There would be too much to cover even from the 1980s, so I concentrate on looking at art produced by artists shortlisted for the Turner Prize. The Turner Prize is awarded each year to an artist who has made an outstanding contribution to art in Britain during the previous 12 months. I chose the Turner Prize because I believe that many of the artists nominated for it have important things to say about the times in which we are living. (The complete list of artists shortlisted for the Turner Prize from 1984 to 2012 can be found in the Resource booklet
The artworks that you will encounter here are visually diverse, ranging from pickled cows and ceramic pots to paintings made with elephant dung and glitter. Some are beautiful, some are shocking and many might appear on first sight to be very confusing. However, taking the time to look beyond the immediate appearance of an artwork to consider what the artist might be trying to say can be immensely rewarding, and can be an outcome of using the HE approaches introduced here. While I cannot predict whether you will like all (or, indeed, any) of the artworks you will encounter this week, I hope that by the end of it you will agree that learning about contemporary art can be extremely thought-provoking. It is also worth pointing out that while I am, for reasons of space, concentrating on art produced since the 1980s, you can apply the techniques you learn here to the study of any artwork, from any period.
Week 2 asked you to consider what might be meant by a term like ‘poetry’. Your study of the visual arts will start in a similar way, asking you to offer a definition for the term ‘art’. To begin with, let us look at two artworks, one from the Renaissance and one from a Turner Prize winner.
Activity 1 Looking at two artworks
Look at Plates 1 and 2 (from the Resource booklet), and in your notebook make some notes for each one in response to the following questions. Do not spend more than a minute or two on each question.
- a.Do you like it?
- b.How does it make you feel?
- c.Is it art? Briefly explain the reasons for your answer.
Questions (a) and (c) require a simple ‘yes’ or ‘no’ answer, with some brief explanation for question (c). For question (b), you could record your immediate feelings about the works represented, using one-word answers (for example, ‘happy’ or ‘confused’) rather than complete sentences.

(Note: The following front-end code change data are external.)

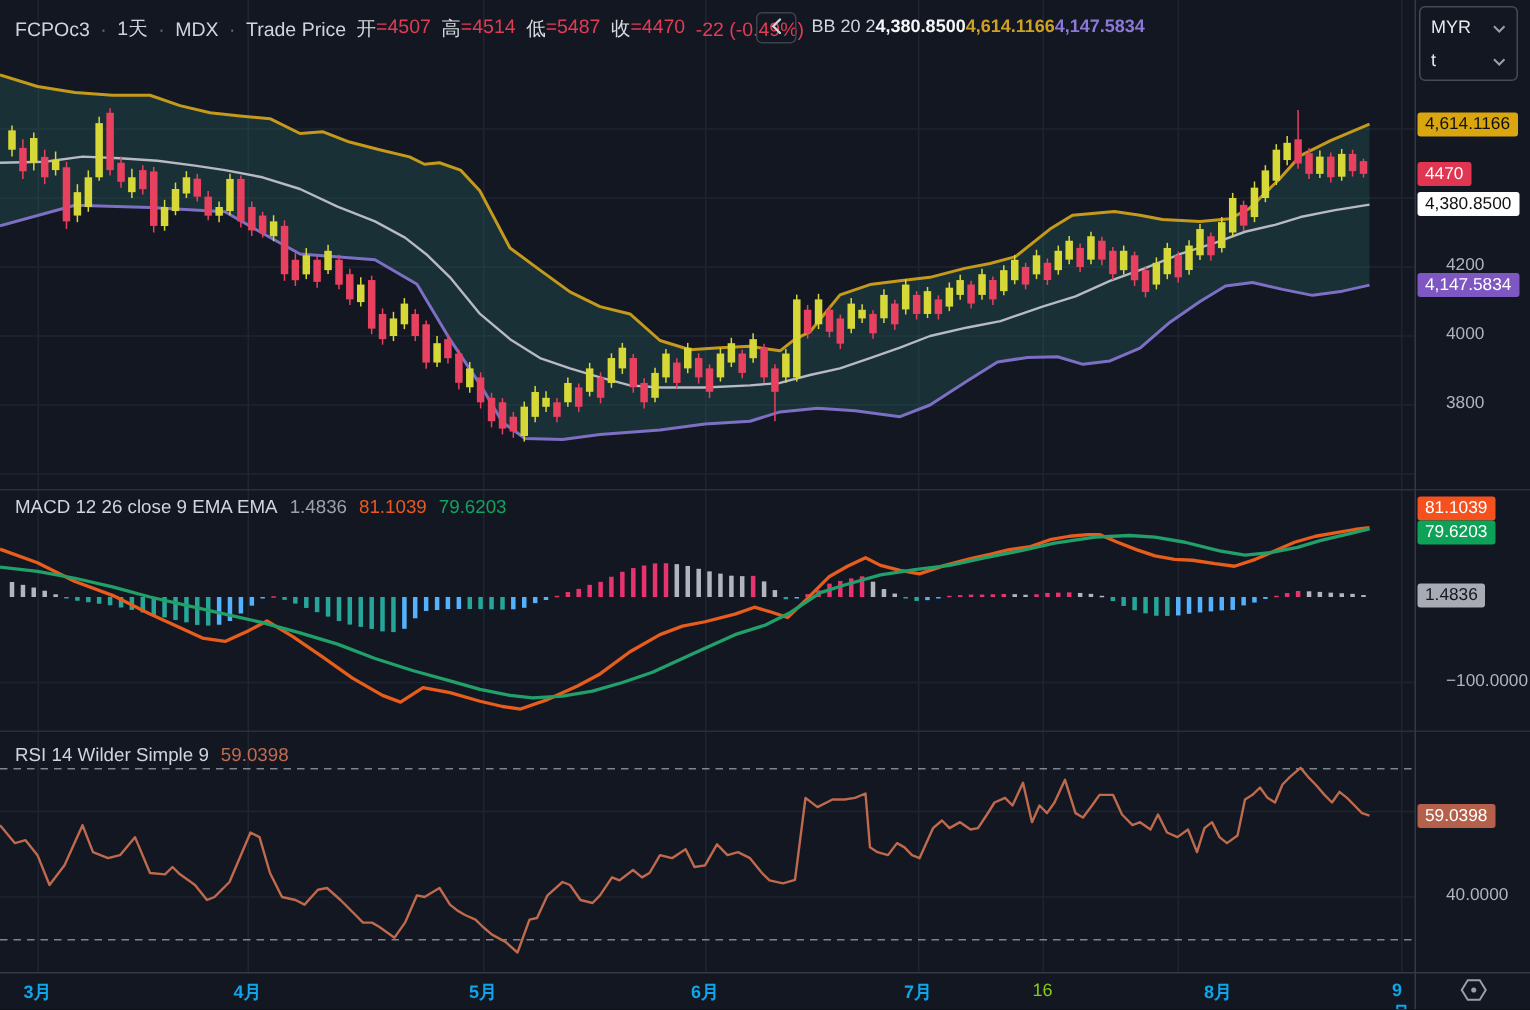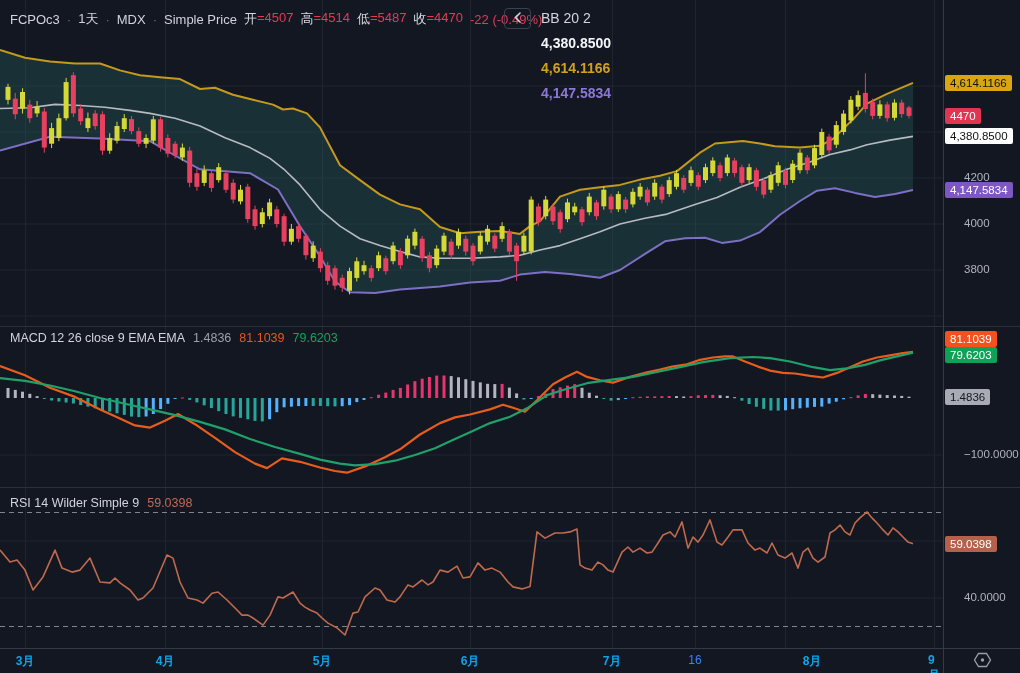--- a/index.html
+++ b/index.html
@@ -9,21 +9,21 @@
   
   .hdr{position:absolute;left:10px;top:10px;font-size:13px;display:flex;gap:7px;align-items:center;
        white-space:nowrap;z-index:20;}
   .hdr .sep{color:#6b7080;}
   .hdr .lbl{color:#d7dae0;}
   .hdr .red{color:#e23c55;}
   .kv{display:inline-flex;}
   .backbtn{position:absolute;left:504px;top:8px;width:27px;height:21px;background:transparent;
            border:1px solid #3c414e;border-radius:4px;display:flex;align-items:center;justify-content:center;
            cursor:pointer;z-index:21;padding:0;}
-  .bbrow{position:absolute;left:541px;top:10px;font-size:14px;display:flex;gap:9px;z-index:20;white-space:nowrap;flex-direction:column;}
+  .bbrow{position:absolute;left:541px;top:10px;font-size:12px;display:flex;z-index:20;white-space:nowrap;}
   .bb-mid{color:#f4f6f9;font-weight:700;}
   .bb-up{color:#d0a021;font-weight:600;}
   .bb-low{color:#8c78d6;font-weight:600;}
   
   .ind-hdr{position:absolute;left:10px;font-size:12.5px;display:flex;gap:8px;z-index:20;white-space:nowrap;}
   .macd-hdr{top:331px;}
   .rsi-hdr{top:496px;}
   .val-gray{color:#9ba0aa;}
   .val-orange{color:#e8581f;}
   .val-green{color:#12a35c;}
@@ -32,21 +32,21 @@
   #axis-right{position:absolute;left:944px;top:0;width:76px;height:648px;z-index:15;}
   .tick{position:absolute;left:20px;font-size:11.5px;color:#b0b3bb;}
   .badge{position:absolute;left:1px;font-size:11.5px;padding:1px 5px;border-radius:2px;line-height:14px;
          font-weight:400;white-space:nowrap;}
   .curbox{position:absolute;left:2px;top:4px;width:66px;height:50px;border:1px solid #454a57;border-radius:4px;
           display:flex;flex-direction:column;justify-content:space-around;padding:2px 7px;box-sizing:border-box;}
   .currow{display:flex;align-items:center;justify-content:space-between;font-size:12px;color:#e8eaef;cursor:pointer;}
   
   #time-axis{position:absolute;left:0;top:648px;width:944px;height:25px;z-index:15;}
   .tlabel{position:absolute;top:5px;transform:translateX(-50%);font-size:12px;color:#0ea5e9;font-weight:600;}
-  .tlabel.dim{color:#3b82f6;font-weight:400;}
+  .tlabel.dim{color:#84cc16;font-weight:400;}
   #axis-corner{position:absolute;left:944px;top:648px;width:76px;height:25px;z-index:15;}
   .hexbtn{position:absolute;left:28px;top:4px;width:22px;height:17px;background:transparent;border:0;
           padding:0;cursor:pointer;}
   
   .watermark{position:absolute;left:884px;top:618px;font-size:33px;color:#e3e7ee;letter-spacing:2px;
              z-index:30;font-weight:400;}
 </style>
 </head>
 <body>
 
@@ -472,21 +472,21 @@
         </g>
       </svg></div>
 
   <div class="hdr">
     <span>FCPOc3</span>
     <span class="sep">·</span>
     <span>1天</span>
     <span class="sep">·</span>
     <span>MDX</span>
     <span class="sep">·</span>
-    <span>Simple Price</span>
+    <span>Trade Price</span>
     <span class="kv">
         <span class="lbl">开</span>
         <span class="red"><span>=</span><span>4507</span></span>
       </span>
     <span class="kv">
         <span class="lbl">高</span>
         <span class="red"><span>=</span><span>4514</span></span>
       </span>
     <span class="kv">
         <span class="lbl">低</span>
@@ -520,20 +520,38 @@
     <span class="val-orange">81.1039</span>
     <span class="val-green">79.6203</span>
   </div>
 
   <div class="ind-hdr rsi-hdr">
     <span><span>RSI</span>&nbsp;<span>14 Wilder Simple 9</span></span>
     <span class="val-rsi">59.0398</span>
   </div>
 
   <div id="axis-right">
+    <div class="curbox">
+      <div class="currow">
+        <span>MYR</span>
+        <span>
+          <svg width="9" height="6" viewBox="0 0 9 6">
+              <path d="M1 1.5 L4.5 5 L8 1.5" stroke="#9aa0ab" stroke-width="1.3" fill="none"></path>
+            </svg>
+        </span>
+      </div>
+      <div class="currow">
+        <span>t</span>
+        <span>
+          <svg width="9" height="6" viewBox="0 0 9 6">
+              <path d="M1 1.5 L4.5 5 L8 1.5" stroke="#9aa0ab" stroke-width="1.3" fill="none"></path>
+            </svg>
+        </span>
+      </div>
+    </div>
   <span class="tick" style="top: 171px;">4200</span>
       <span class="tick" style="top: 217px;">4000</span>
       <span class="tick" style="top: 263px;">3800</span>
       <span class="tick" style="top: 448px;">−100.0000</span>
       <span class="tick" style="top: 591px;">40.0000</span>
       <span class="badge" style="top: 75px; background: rgb(217, 166, 15); color: rgb(17, 17, 17);">4,614.1166</span>
       <span class="badge" style="top: 108px; background: rgb(224, 54, 82); color: rgb(255, 255, 255);">4470</span>
       <span class="badge" style="top: 128px; background: rgb(255, 255, 255); color: rgb(17, 17, 17);">4,380.8500</span>
       <span class="badge" style="top: 182px; background: rgb(126, 87, 194); color: rgb(255, 255, 255);">4,147.5834</span>
       <span class="badge" style="top: 331px; background: rgb(244, 81, 30); color: rgb(255, 255, 255);">81.1039</span>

Your response to each question will depend largely on your taste and background. I am guessing, however, that Damien Hirst’s Mother and Child (Divided) will prompt more people to answer ‘no’ to questions (a) and (c) than will Raphael’s Madonna of the Meadow. The range of answers for the second part of question (c) is likely to be particularly wide. Personally, while I feel that Madonna of the Meadow is quite peaceful and seems to convey a feeling of warmth and tenderness, I find Mother and Child (Divided) to be pretty disturbing and I feel uncomfortable about looking at it closely.
I tested this activity on a colleague and she confessed that Mother and Child (Divided) summed up all her fears about not being able to understand contemporary art. She said, ‘I don’t know whether I’m supposed to like it or not but don’t really like to say so.’
You may already have your own feelings about contemporary art; if you have, the next activity will encourage you to get them down on paper.
Activity 2 Thinking about studying contemporary art
Now skim through these three examples of Tracey Emin’s work (from Plates 3, 8 & 9 in the Resource booklet) and then make some notes in response to the following question:
- What are your feelings about the prospect of studying contemporary art?
Since this activity is about recording your own feelings, once again there is no right or recommended answer. Perhaps you are entirely comfortable about approaching contemporary art. If so, then hopefully this material will introduce some new ways of looking at artworks produced since the 1980s. If you are at all uneasy about studying contemporary art, then hopefully this unit will give you some pointers about how you might approach artworks that seem to offer no easily identifiable meaning at first glance.